ISSN 1470-3947 (print) | ISSN 1479-6848 (online)

Endocrine Abstracts (2019) 65 P341 | DOI: 10.1530/endoabs.65.P341

One-week biochemical investigations in Cushing's disease - from the endocrine specialist nurse perspective

Laura Serban, August Palma, Lihua Hu, Julia Hale, Denise Tapa, Deborah Pitfield, Russell Senanayake, Waiel A Bashari & Mark Gurnell

Cambridge University Hospital, Cambridge, UK

Background: Cushing’s disease is the most common cause of endogenous Cushing’s syndrome in adults, affecting females>males (ratio 3:1). In suspected cases, careful clinical assessment is required to ascertain a pre-test probability. This is followed by robust biochemical testing, which guides further management.

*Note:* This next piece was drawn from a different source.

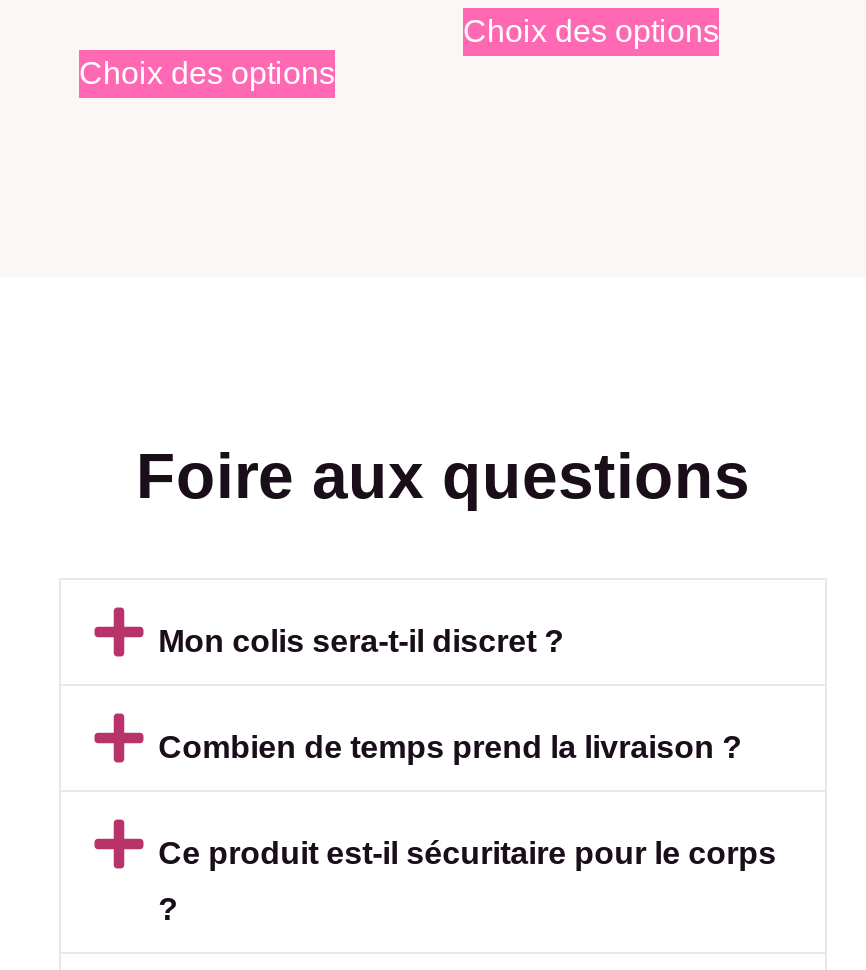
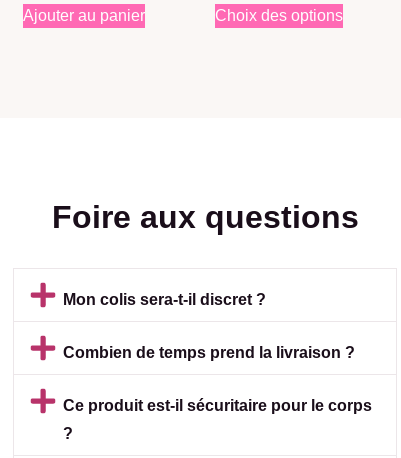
- Choix des options
+ Ajouter au panier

One-week test protocol: Congruent biochemical tests are conducted over a one-week period in an outpatient setting. Patients attend on day 1, bringing two 24 h urine collections for measurement of urinary free cortisol (UFC), and two late-night salivary cortisol (LNSC) samples, collected during the preceding 48 h. On day-1, a serum cortisol day profile is performed with LNSC to assess the diurnal rhythm. Plasma adrenocorticotrophic hormone (ACTH) is also checked at 0900 h. On the second day, at 0900 h, anterior pituitary function tests (including repeat ACTH) are performed, followed by the commencement of a low dose dexamethasone suppression test (Table 1). Patients receive instructions on the appropriate method/technique for performing each test. Patients symptoms, medications and basic observations are recorded.

Key: ACTH, adrenocorticotrophic hormone; CDC, cortisol day curve; LDDST, low dose dexamethasone suppression test; LNSC, late-night salivary cortisol; UFC; urinary free cortisol.

Illustrative case An 18-year-old lady with mild learning-difficulty presented with clinical features of Cushing’s syndrome. Outpatient investigation (with close instructions regarding test methodology and sample collection techniques) was undertaken. Results confirmed pituitary-dependent Cushing’s. Transsphenoidal adenomectomy was successful in rendering the patient in complete remission (hydrocortisone dependent) with no other pituitary deficits.

Table 1 One-week outpatient Cushing’s investigation protocol
Patient’s homeEndocrine unit (outpatient visits)
UFCUFCCDC, ACTH0900 h pituitary profile, ACTHContinue LDDST0900 h cortisol

Conclusion: Accurate sample collection, timing and labelling is a crucial step in the correct interpretation of Cushing’s investigations. Focussed one-week testing allows better instruction delivery by the endocrine nurse.

Article tools

My recent searches

No recent searches.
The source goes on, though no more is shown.